## Goal of the exercise
Output exactly the lines below, starting with the line that has "order date: 2015-09-28 -> 2015-09-27" and going on through the line that has "delivery date: 2015-10-08 -> 2015-10-14", both included, and no other lines.

━━━━━ Given data

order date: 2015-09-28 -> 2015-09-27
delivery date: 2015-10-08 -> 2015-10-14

━━━━━━━━━━
━━━━━ Given data

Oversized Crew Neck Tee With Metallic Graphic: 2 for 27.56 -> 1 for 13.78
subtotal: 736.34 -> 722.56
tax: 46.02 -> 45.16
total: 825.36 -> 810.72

━━━━━━━━━━
━━━━━ Given data

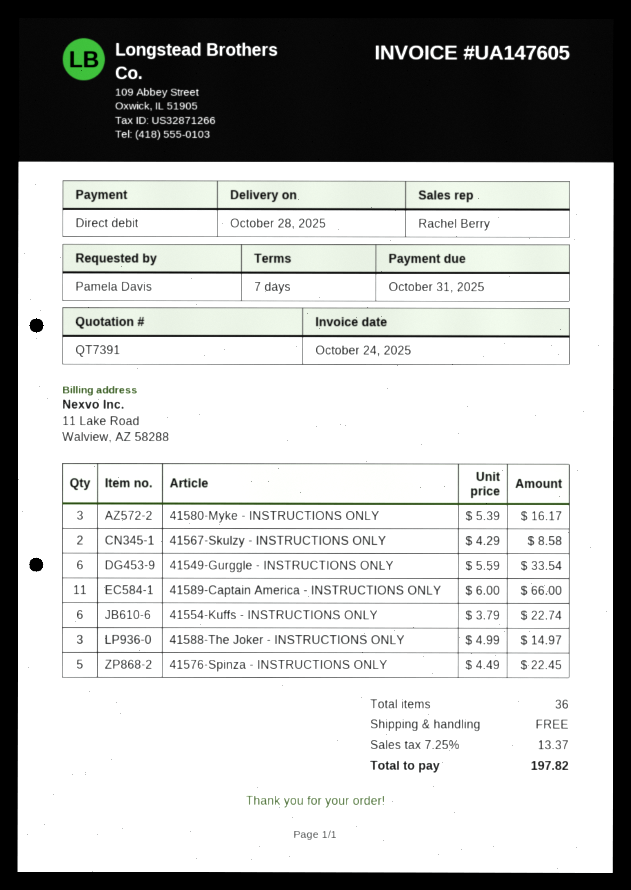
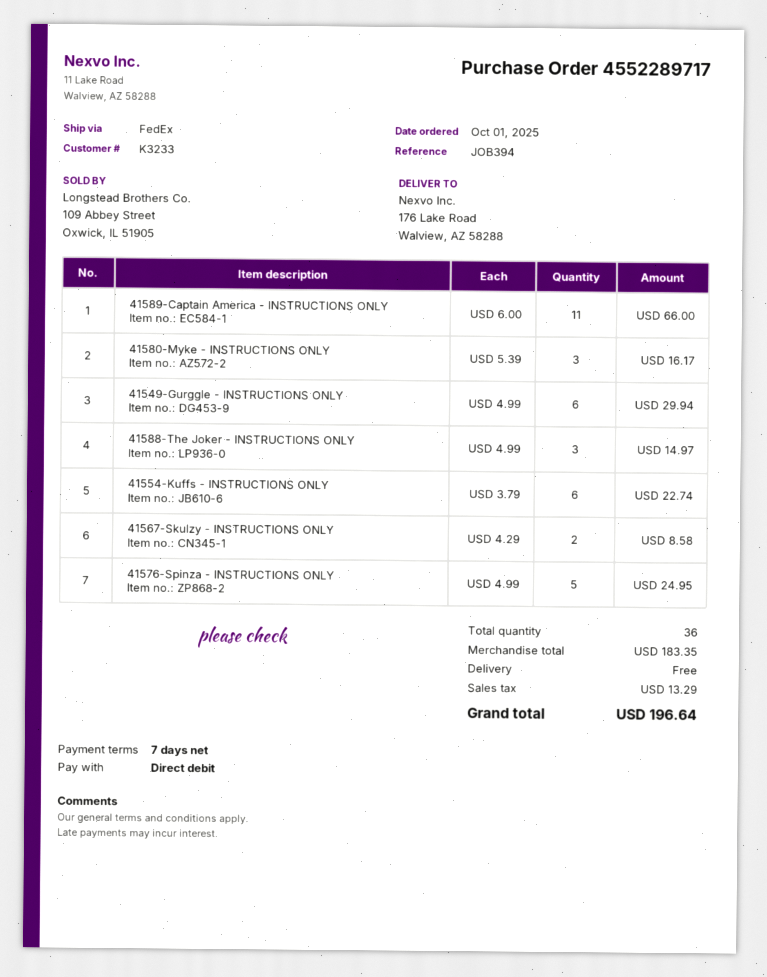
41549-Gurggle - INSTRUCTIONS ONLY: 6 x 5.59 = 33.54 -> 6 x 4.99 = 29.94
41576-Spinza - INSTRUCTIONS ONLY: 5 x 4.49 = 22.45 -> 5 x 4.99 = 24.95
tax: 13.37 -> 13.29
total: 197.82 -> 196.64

━━━━━━━━━━

## Result
order date: 2015-09-28 -> 2015-09-27
delivery date: 2015-10-08 -> 2015-10-14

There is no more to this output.